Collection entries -

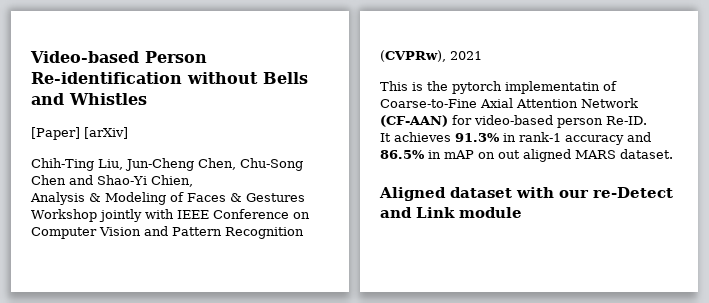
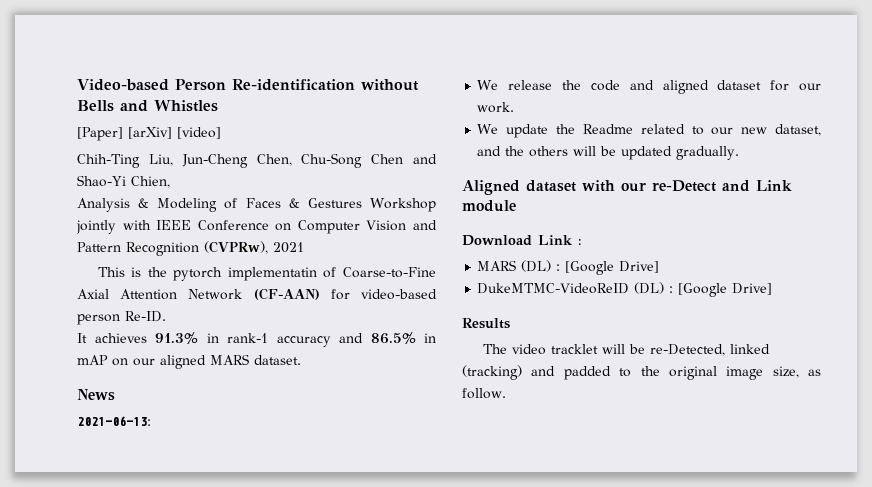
- [Paper] [arXiv]
+ [Paper] [arXiv] [video]
- It achieves 91.3% in rank-1 accuracy and 86.5% in mAP on out aligned MARS dataset.
+ It achieves 91.3% in rank-1 accuracy and 86.5% in mAP on our aligned MARS dataset.
+ News
+ 2021-06-13:
+ We release the code and aligned dataset for our work.
+ We update the Readme related to our new dataset, and the others will be updated gradually.
+ Download Link :
+ MARS (DL) : [Google Drive]
+ DukeMTMC-VideoReID (DL) : [Google Drive]
+ Results
+ The video tracklet will be re-Detected, linked (tracking) and padded to the original image size, as follow.

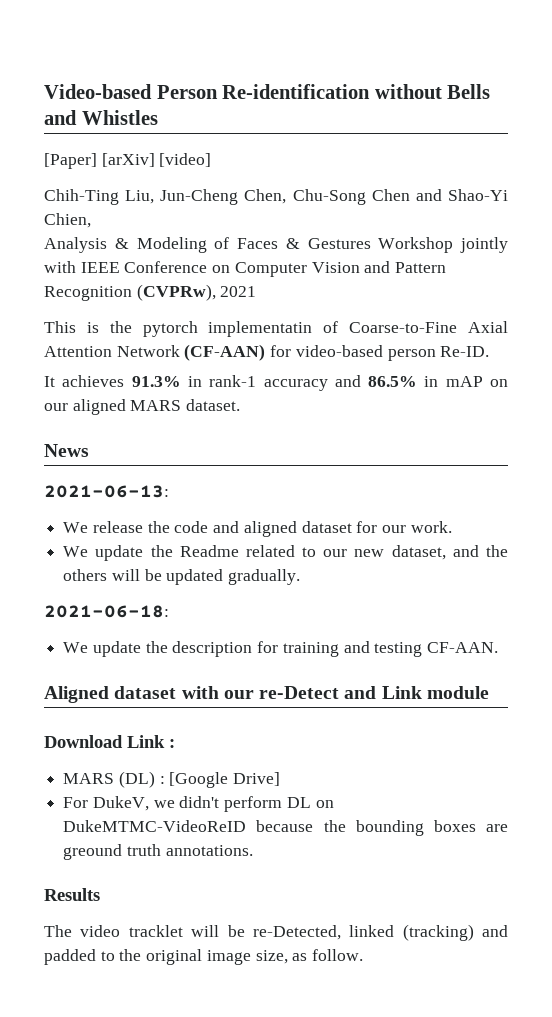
+ 2021-06-18:
+ We update the description for training and testing CF-AAN.
- DukeMTMC-VideoReID (DL) : [Google Drive]
+ For DukeV, we didn't perform DL on DukeMTMC-VideoReID because the bounding boxes are greound truth annotations.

What to do - Copy every record verbatim while leaving each picture out.

Task response -
- [Paper] [arXiv]
+ [Paper] [arXiv] [video]
- It achieves 91.3% in rank-1 accuracy and 86.5% in mAP on out aligned MARS dataset.
+ It achieves 91.3% in rank-1 accuracy and 86.5% in mAP on our aligned MARS dataset.
+ News
+ 2021-06-13:
+ We release the code and aligned dataset for our work.
+ We update the Readme related to our new dataset, and the others will be updated gradually.
+ Download Link :
+ MARS (DL) : [Google Drive]
+ DukeMTMC-VideoReID (DL) : [Google Drive]
+ Results
+ The video tracklet will be re-Detected, linked (tracking) and padded to the original image size, as follow.

+ 2021-06-18:
+ We update the description for training and testing CF-AAN.
- DukeMTMC-VideoReID (DL) : [Google Drive]
+ For DukeV, we didn't perform DL on DukeMTMC-VideoReID because the bounding boxes are greound truth annotations.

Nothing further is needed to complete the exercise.